Segment Start: Input data

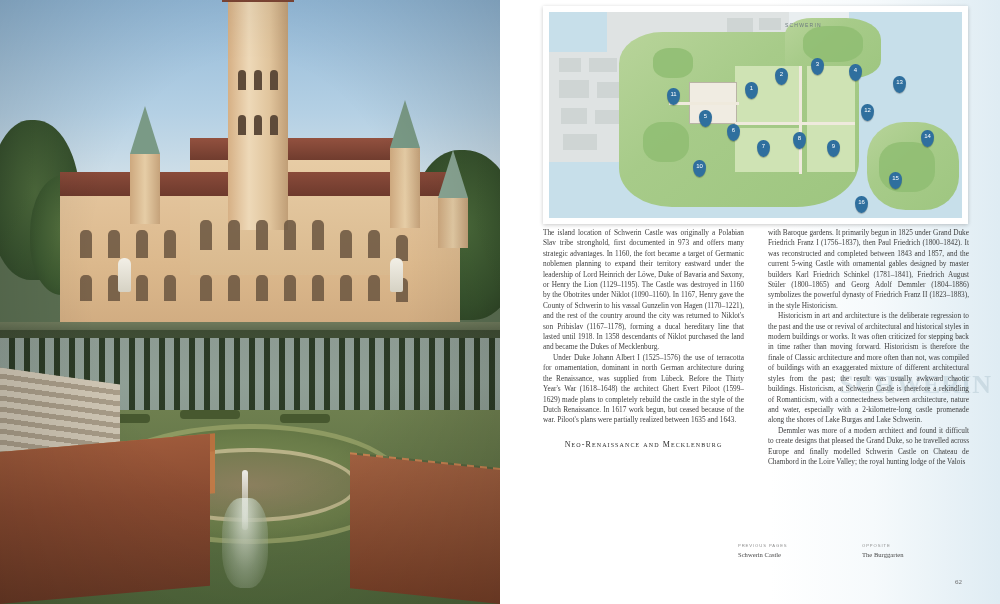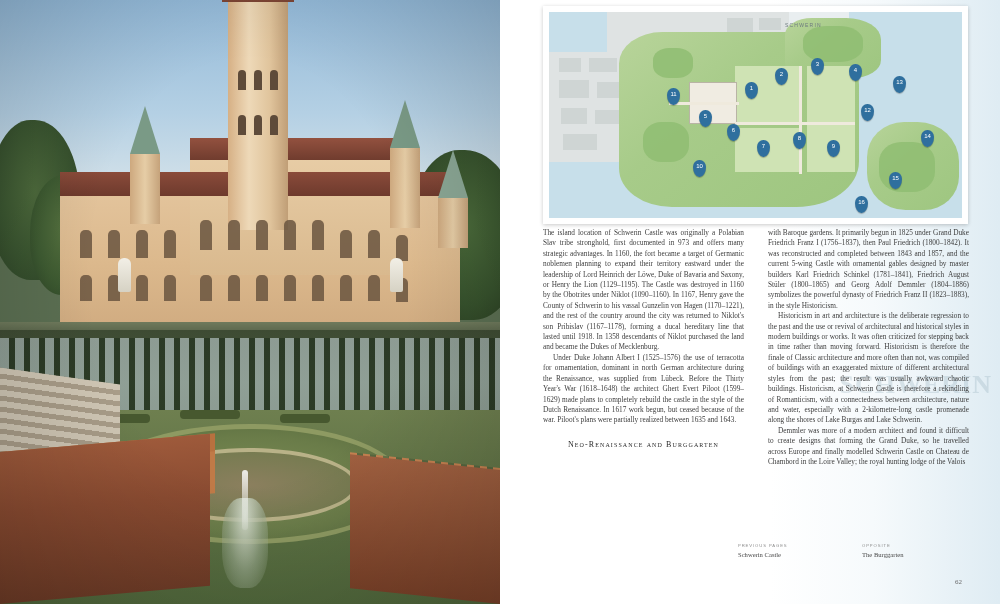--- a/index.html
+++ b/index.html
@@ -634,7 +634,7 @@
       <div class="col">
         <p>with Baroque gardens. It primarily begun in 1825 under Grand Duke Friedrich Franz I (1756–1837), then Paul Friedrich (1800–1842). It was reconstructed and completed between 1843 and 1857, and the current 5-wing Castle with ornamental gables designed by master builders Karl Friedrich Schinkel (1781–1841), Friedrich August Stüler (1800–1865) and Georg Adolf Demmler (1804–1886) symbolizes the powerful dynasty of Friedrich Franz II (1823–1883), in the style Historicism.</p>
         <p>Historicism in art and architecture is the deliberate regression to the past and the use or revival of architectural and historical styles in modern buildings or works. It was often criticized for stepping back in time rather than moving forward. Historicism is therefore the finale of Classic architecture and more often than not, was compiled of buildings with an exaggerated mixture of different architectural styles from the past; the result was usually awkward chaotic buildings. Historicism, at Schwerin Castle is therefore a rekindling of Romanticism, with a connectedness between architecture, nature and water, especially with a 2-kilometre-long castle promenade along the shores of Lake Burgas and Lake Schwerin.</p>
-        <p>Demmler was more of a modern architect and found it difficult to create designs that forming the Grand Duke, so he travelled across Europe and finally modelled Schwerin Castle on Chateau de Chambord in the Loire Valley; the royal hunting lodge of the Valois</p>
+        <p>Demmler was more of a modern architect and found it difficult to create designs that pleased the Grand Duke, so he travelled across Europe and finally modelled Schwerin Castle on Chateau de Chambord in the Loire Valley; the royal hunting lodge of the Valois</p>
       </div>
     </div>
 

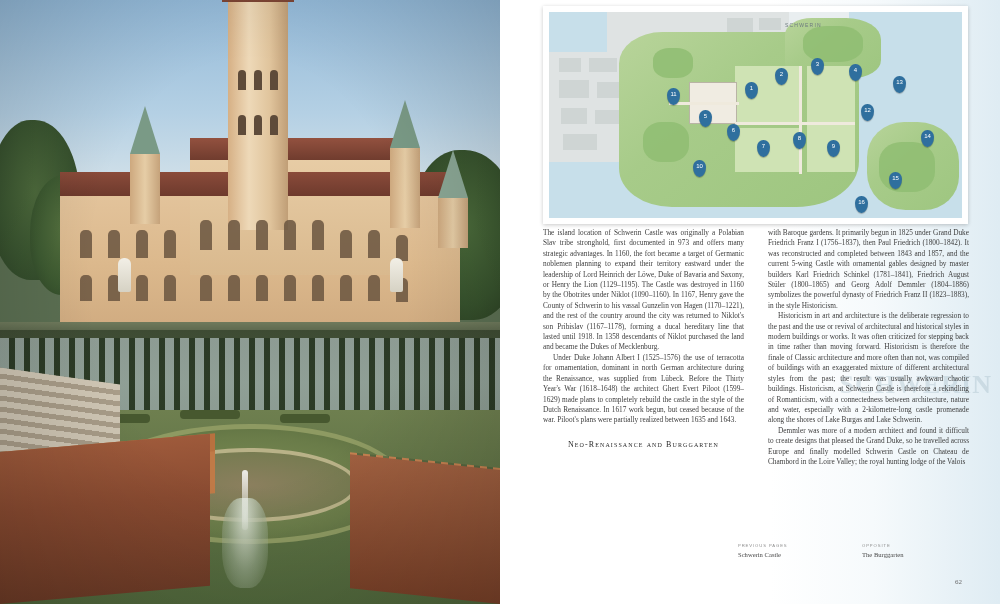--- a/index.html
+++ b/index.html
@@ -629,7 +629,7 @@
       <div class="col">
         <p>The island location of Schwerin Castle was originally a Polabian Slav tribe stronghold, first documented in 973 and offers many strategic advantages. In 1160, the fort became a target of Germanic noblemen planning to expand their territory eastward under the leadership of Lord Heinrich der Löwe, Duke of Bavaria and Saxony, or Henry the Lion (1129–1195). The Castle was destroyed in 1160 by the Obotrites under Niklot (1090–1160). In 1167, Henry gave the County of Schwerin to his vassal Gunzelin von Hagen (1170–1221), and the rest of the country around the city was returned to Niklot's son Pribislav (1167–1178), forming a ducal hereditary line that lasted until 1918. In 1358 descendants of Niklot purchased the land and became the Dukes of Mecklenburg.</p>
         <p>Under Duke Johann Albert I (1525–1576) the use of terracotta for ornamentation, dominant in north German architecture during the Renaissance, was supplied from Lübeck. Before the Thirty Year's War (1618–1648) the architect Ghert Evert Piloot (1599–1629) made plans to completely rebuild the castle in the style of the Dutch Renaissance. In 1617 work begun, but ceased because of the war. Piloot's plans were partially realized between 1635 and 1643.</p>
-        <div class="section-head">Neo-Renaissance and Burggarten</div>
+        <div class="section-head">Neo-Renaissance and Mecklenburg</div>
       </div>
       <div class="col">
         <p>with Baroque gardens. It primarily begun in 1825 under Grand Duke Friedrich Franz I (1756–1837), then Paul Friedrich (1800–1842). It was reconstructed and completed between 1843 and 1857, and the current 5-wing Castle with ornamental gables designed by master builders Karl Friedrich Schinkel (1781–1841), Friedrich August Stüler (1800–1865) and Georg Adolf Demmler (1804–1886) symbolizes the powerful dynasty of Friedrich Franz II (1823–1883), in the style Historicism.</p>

Segment End: Input data

→ **Exercise prompt**: Scan the lines above for the word "Europe". Return each one that has it.

→ **Result of this task**:
-        <p>Demmler was more of a modern architect and found it difficult to create designs that forming the Grand Duke, so he travelled across Europe and finally modelled Schwerin Castle on Chateau de Chambord in the Loire Valley; the royal hunting lodge of the Valois</p>
+        <p>Demmler was more of a modern architect and found it difficult to create designs that pleased the Grand Duke, so he travelled across Europe and finally modelled Schwerin Castle on Chateau de Chambord in the Loire Valley; the royal hunting lodge of the Valois</p>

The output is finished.